I'm new to this forum and hoping for the good advice of likeminded folk as although all my friends and family like to think they are immigration experts...they are not! :)

A bit of background on me, I am a UK resident and have been with my US partner for 4 years spending all our money visiting each other 4-5 times a year throughout.

We know we want to marry and here is where the questions start as I think I had been misinformed previously. Or original intention based on previous advice was to go down the K1 route and marry Stateside. This has gone down like a lead balloon with my family would would be unlikely to make the trip as where we will be living is far from what they see as a holiday destination. I have the bigger family/friends and would see this as a bit of a leaving event as I will be moving Stateside afterwards.

I then heard about a Marriage visitor visa which would enable us to marry in the Uk but I could of sworn I read that the US citizen had to be in the UK for so long prior to the marriage and also for the duration of giving notice at the registry office. So my question here is, has anyone done this and with my partner only having ten days annual leave...how have people managed this?

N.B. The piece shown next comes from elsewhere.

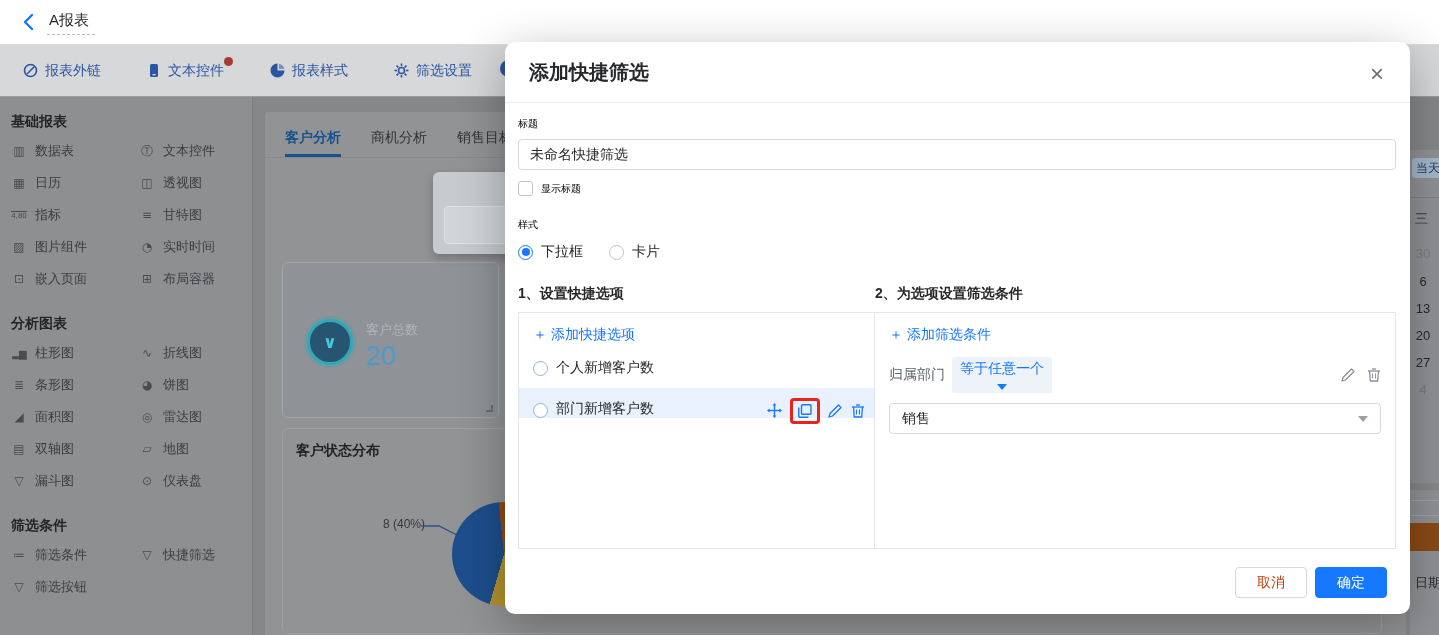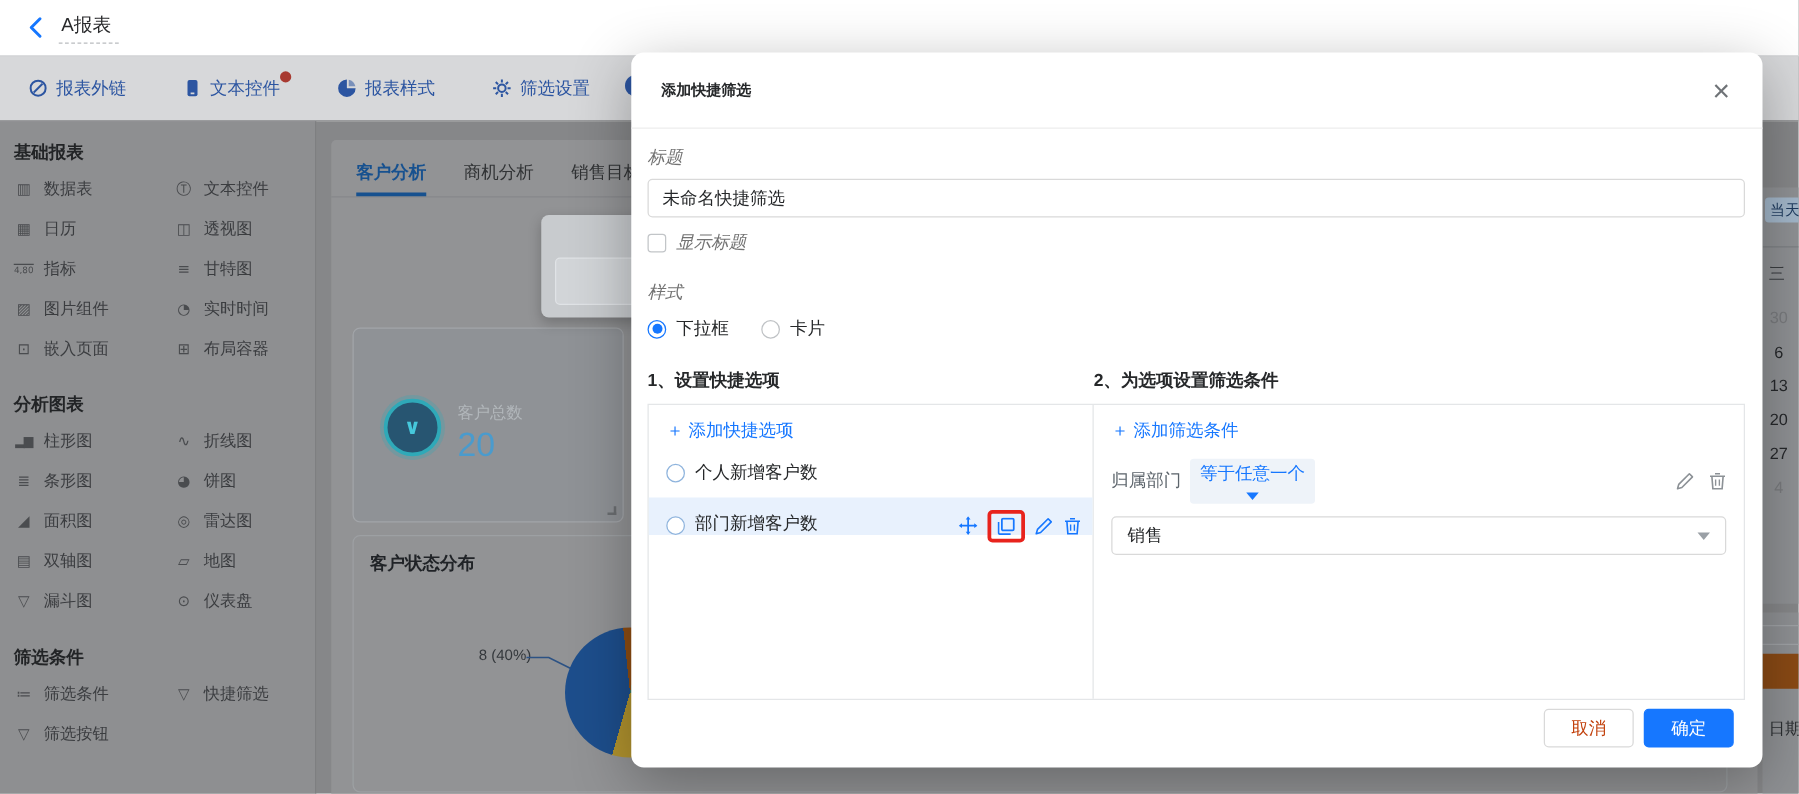"添加快捷筛选" .m-title { font-size: 12px -> 20px }
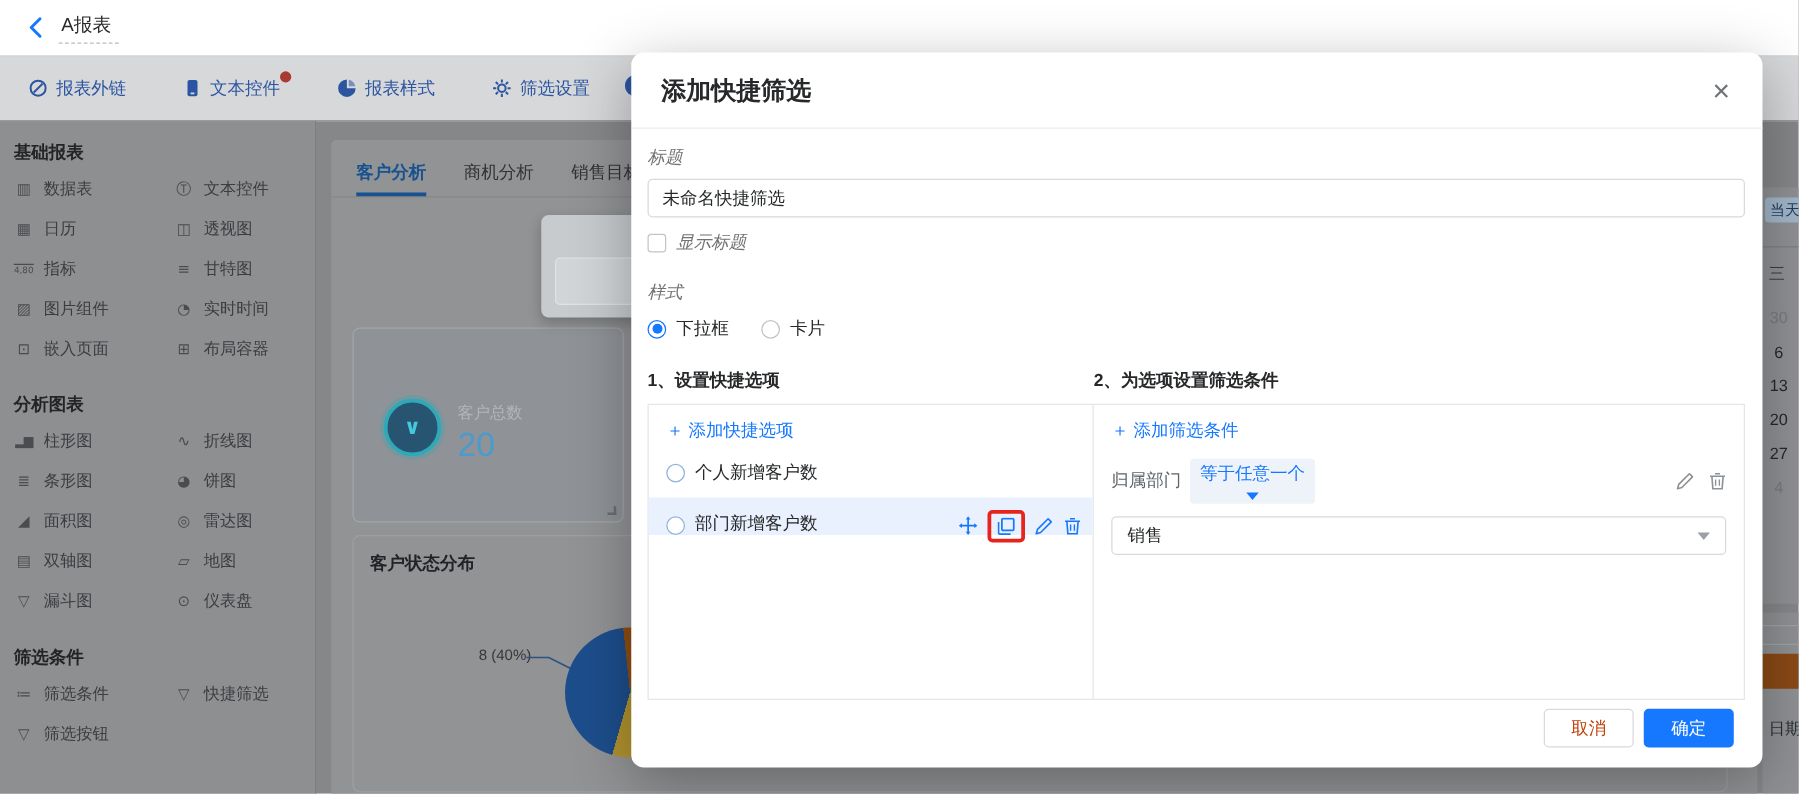"标题" .f-label { color: #737373 -> #000000; font-size: 14px -> 10px; font-style: italic -> none }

If we do this route over the K1 are there any pros and cons? I.e can I work sooner when I get to the US? Can I visit the UK easily to visit family say 1-2 times a year without restrictions? Does this process take much longer all in all vs the K1?

The only thing stopping us at the moment is money, I want to have enough to fund getting my stuff over, any time i'll be out of work and money for a deposit on a house. We don't want to struggle but aren't sure how much we really need to do this properly within the next 12-18 months.

(At the moment we're saving up as we'd like to buy a house as my partner leases at the moment so as an aside if anyone knows of any banks that I can use in the US to get my credit up and savings over down the line i'd appreciate it)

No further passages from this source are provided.